Crime Waves: Cold Truth is a story about one man’s quest to expose the truth, the lengths he would go to save the world, and how his dream caught up with him. The eight-part series is hosted by Kushner and is part of Faceplant’s Crime Waves true crime anthology banner.

Dr. Eugene Mallove believed that a new form of world-changing free energy — cold fusion — was just around the corner. Even when his work was pushed to the fringes, he dreamed of a brighter future. But before Dr. Mallove could usher in that future, he was found dead in the driveway of his childhood home. Everyone had their own ideas of who killed him, and investigators were looking in all the wrong places.

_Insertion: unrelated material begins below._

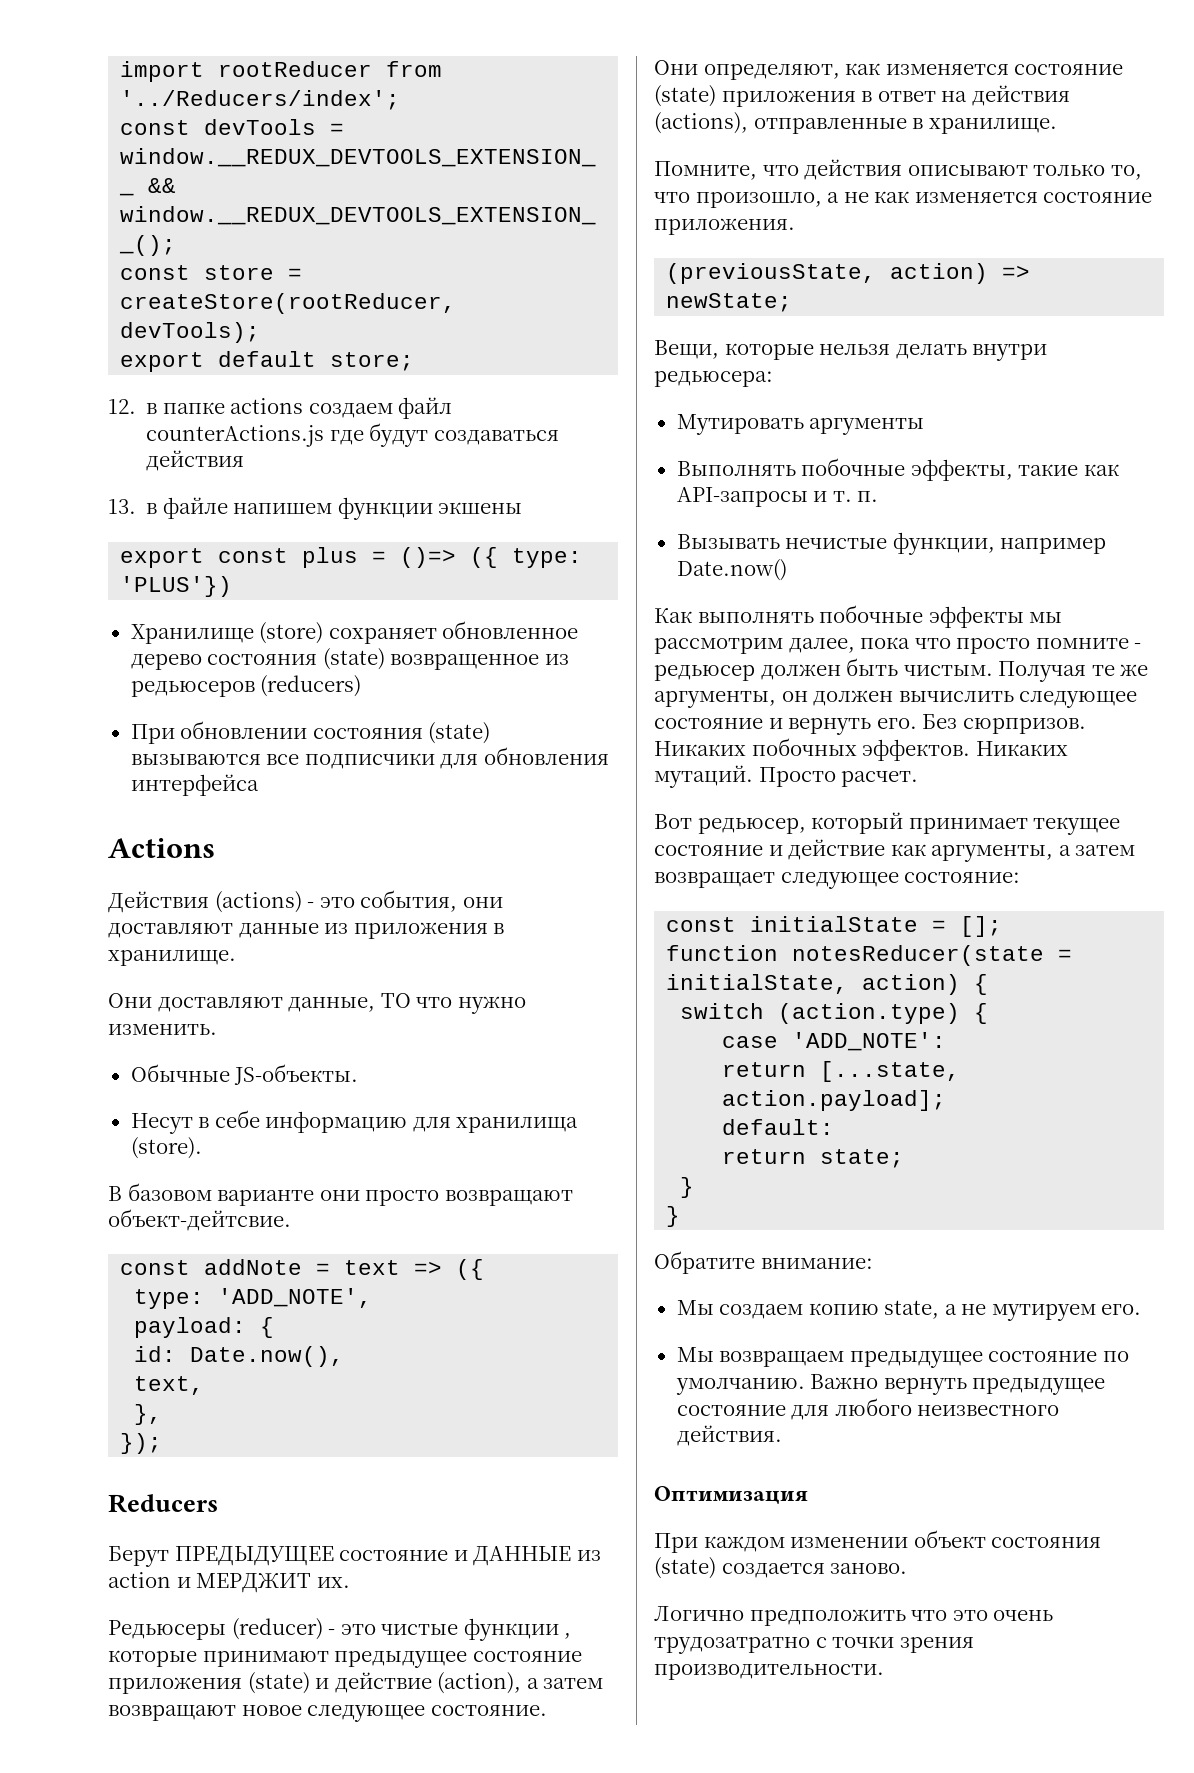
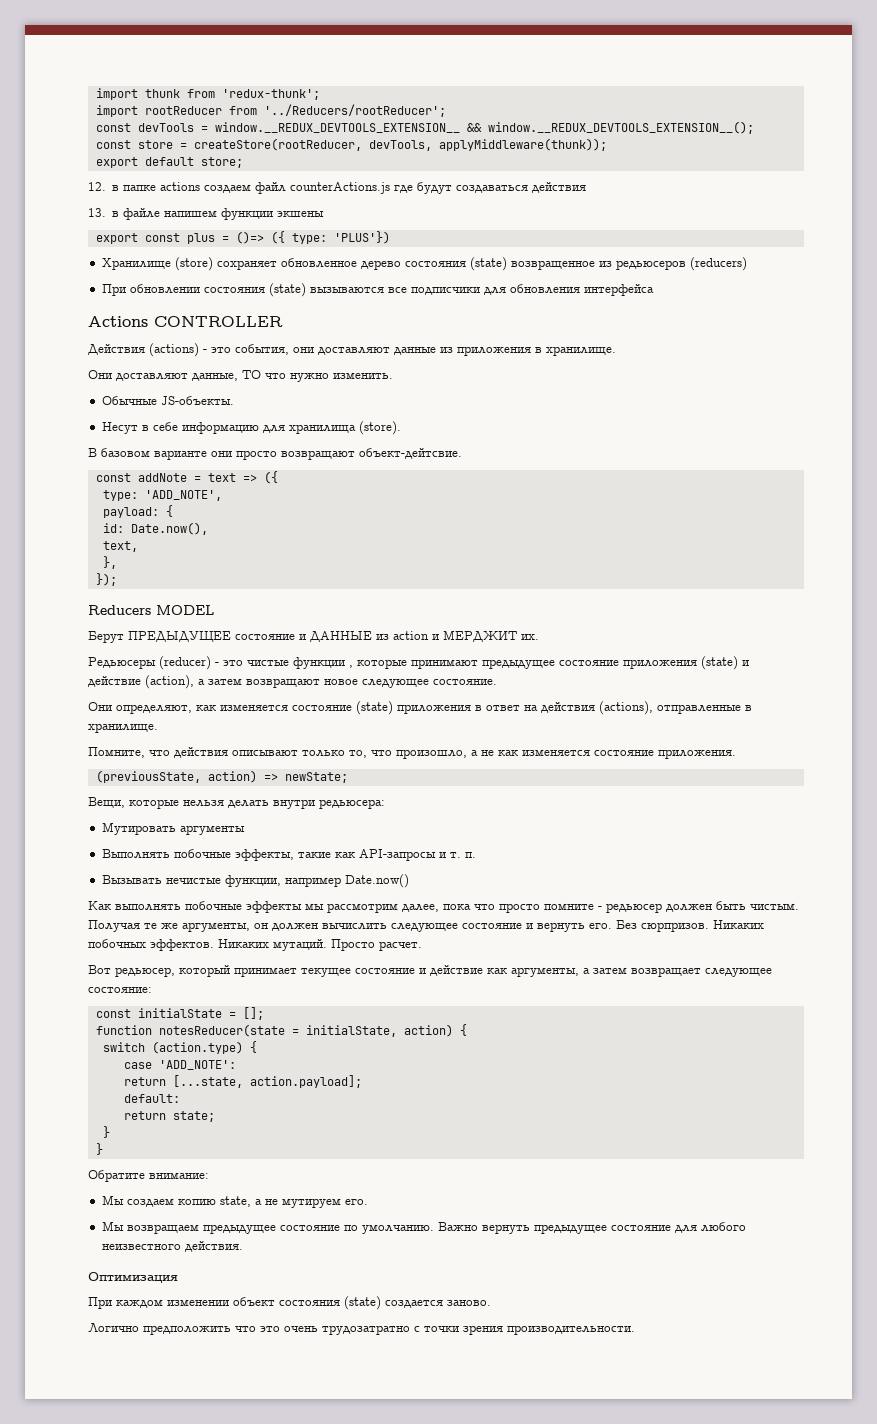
[120,61,205,82] import -> [95,88,320,100] [95,105,138,117] import thunk from 'redux-thunk'; // import
[120,90,401,110] '../Reducers/index'; -> [263,104,446,117] '../Reducers/rootReducer';
[120,322,261,343] devTools); -> [368,138,607,151] devTools, applyMiddleware(thunk));
(215, 848) none -> [154,316,283,327] CONTROLLER
(218, 1503) none -> [156,605,214,615] MODEL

“We live in this world of conspiracy theories right now, and I think that makes the story of Eugene Mallove incredibly relevant,” added Kushner.  “It’s all about skepticism, the suppression of science, and, less directly, one of the most pressing issues of our time — energy and climate change.”

Next up for Faceplant in April 2024 is a series about the seedy underworld of the country’s largest renaissance festival. It is also developing series in music, technology and video gaming and are simultaneously developing these titles as scripted remakes.

The company has a first-look deal with QCode, which launched in 2019 by former CAA agent Rob Herting

Kushner is repped by The Gotham Group and Hirsch Wallerstein Hayum Matlof & Fishman and Cantor is represented by Paradigm.